*What to produce*: Copy exactly the lines of the records below, and only those lines, beginning with the line that contains "2023-08-11: 0.0205 -> 0.008" and ending with the line that contains "2023-08-17: none -> 0.054".

*Available data*:
################

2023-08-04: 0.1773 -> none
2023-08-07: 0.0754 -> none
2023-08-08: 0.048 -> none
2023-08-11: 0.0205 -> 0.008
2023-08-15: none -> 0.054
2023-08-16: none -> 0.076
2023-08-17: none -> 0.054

################

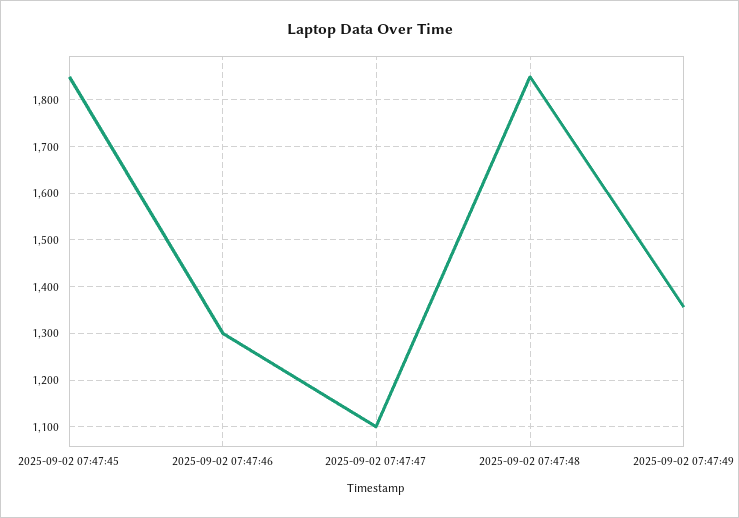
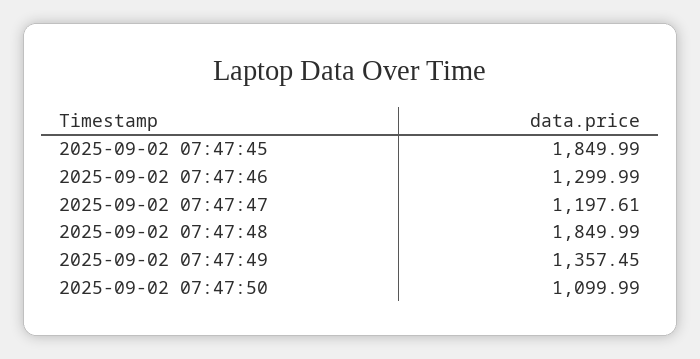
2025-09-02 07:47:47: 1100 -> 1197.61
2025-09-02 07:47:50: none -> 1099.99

################

*Task output*:
2023-08-11: 0.0205 -> 0.008
2023-08-15: none -> 0.054
2023-08-16: none -> 0.076
2023-08-17: none -> 0.054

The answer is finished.